JPS6215410A - Vibration type angular velocity detecting instrument - Google Patents

Abstract

PURPOSE:To facilitate a fitting work by simplifying the fitting structure of a vibration body forming two vibration pieces vibrating in the vibration direction of a mobile both with a simple vibration piece and by supporting the center part thereof to the mobile body with an elastic pin.
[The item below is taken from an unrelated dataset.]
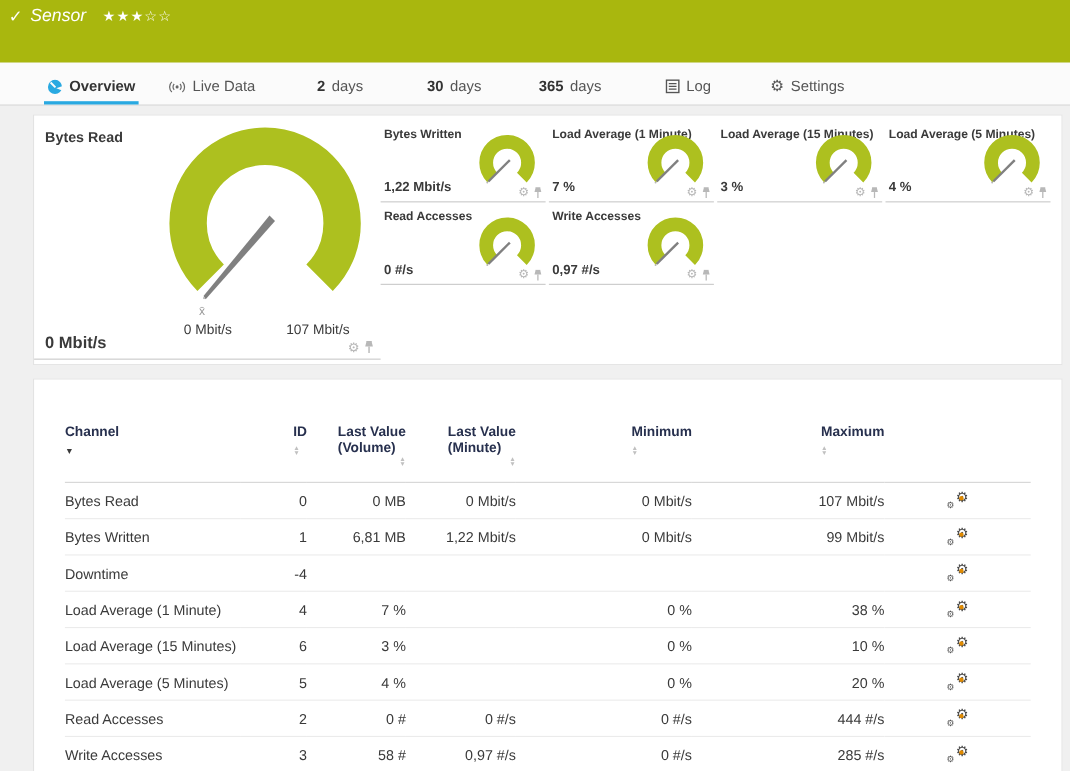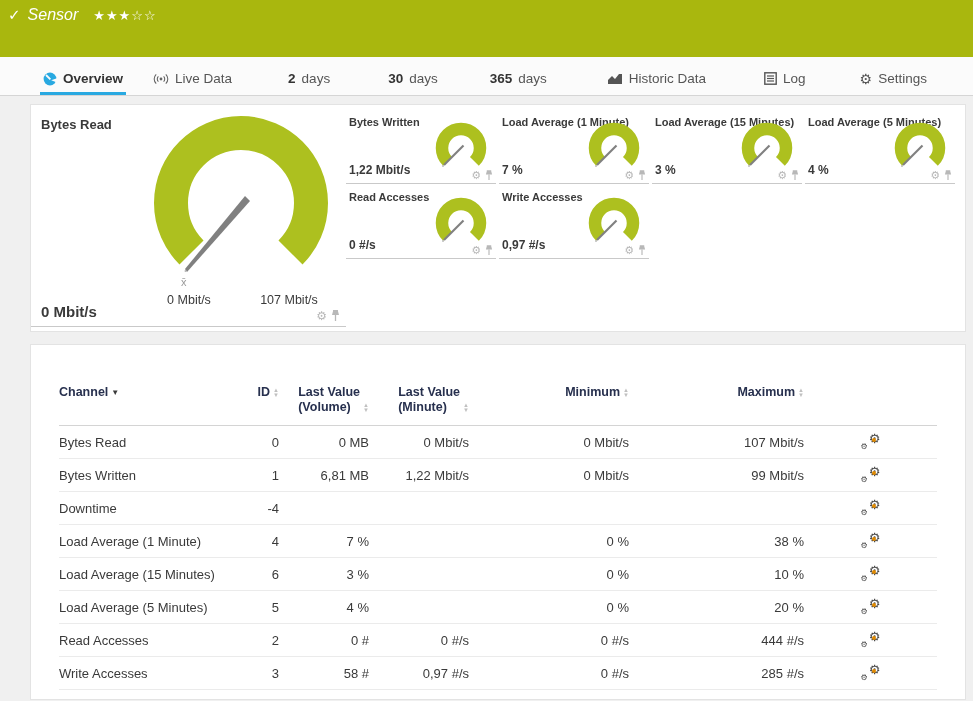"Historic Data" div.tab { html: <div> <span> <svg> <polygon></polygon> </svg> </span> <span>Historic Data</span> </div> -> none }
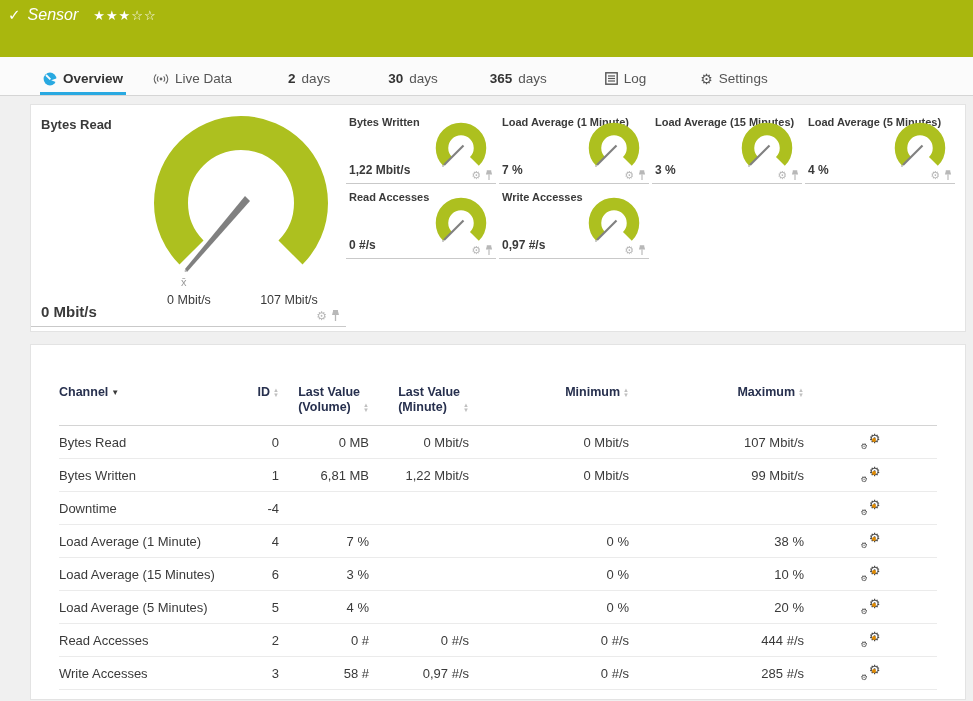"Channel" .hwrap { flex-direction: none -> column }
CONSTITUTION:Two vibration pieces 22b and 22c vibrating in the vibration direction of a mobile body 10 are formed at both sides of the center part 22a of a single vibration piece 22 by supporting it with an elastic pin 21 to the mobile body 10 in the vibration mechanism 20 for detecting angular velocity combining two vibration pieces vibrating in the vibration direction of the mobile body 10 and the separated two vibration pieces vibrating in the right angles direction with those vibration pieces at the time when an angular velocity is caused on the mobile body 10. Separated vibration pieces 23, 24 are fitted as well so as to intersect at right angles at these tips. The piezoelectric elements 25-28 for deflection detection are fitted then to respective vibration piece 22b, 22c, 23, 24. The fitting of the vibration mechanism 20 to the mobile body 10 is thus simplified.

Description

[Detailed description of the invention] [Industrial application field] The present invention relates to a vibration type angular velocity detection device.

[Prior art]

Conventionally, this type of vibration type angular velocity detection device uses a first vibrating piece that vibrates in the vibration direction of a movable body such as a moving body or a rotating body, as disclosed in Japanese Patent Laid-Open No. 59-217166, for example. and a second vibrating piece that extends from the first vibrating piece and vibrates in a direction perpendicular to the first vibrating piece when an angular velocity is generated in the movable body; A third vibrating piece that vibrates, and a fourth vibrating piece that extends from the third vibrating piece in parallel to the second vibrating piece and vibrates in a right angle direction when an angular velocity is generated in the movable body. a first piezoelectric element that is fixed to the first vibrating piece so as to be distorted in the vibration direction thereof and performs a piezoelectric conversion action; and a first piezoelectric element that is fixed to the second vibrating piece so as to be distorted in the vibration direction and performs a piezoelectric conversion action. a third piezoelectric element fixed to the third vibrating piece so as to be distorted in a phase direction opposite to the vibration direction of the first vibrating piece and performing a piezoelectric conversion action;
There is a device that is provided with a fourth piezoelectric element that is fixed to the fourth vibrating piece so as to be distorted in the vibration direction and performs a piezoelectric conversion action.

However, in such a configuration, when attaching the first and third vibrating pieces to the movable body, each base of the first and third vibrating pieces is attached to a metal base fixed to a part of the movable body. Since the ends are fixed by welding, soldering, etc., the fixing work is troublesome, and the degree of fixation varies and decreases, leading to deterioration of the detection characteristics of the angular velocity detection device. . Furthermore, since the two series of metal bases are made up of a plurality of parts, there is a problem in that the fixing work becomes complicated, further accelerating the above-mentioned problems.

Therefore, in order to cope with these problems, the present invention attempts to simplify the mounting structure of both derivative bodies to the movable body in the vibration type angular velocity detection device as described above.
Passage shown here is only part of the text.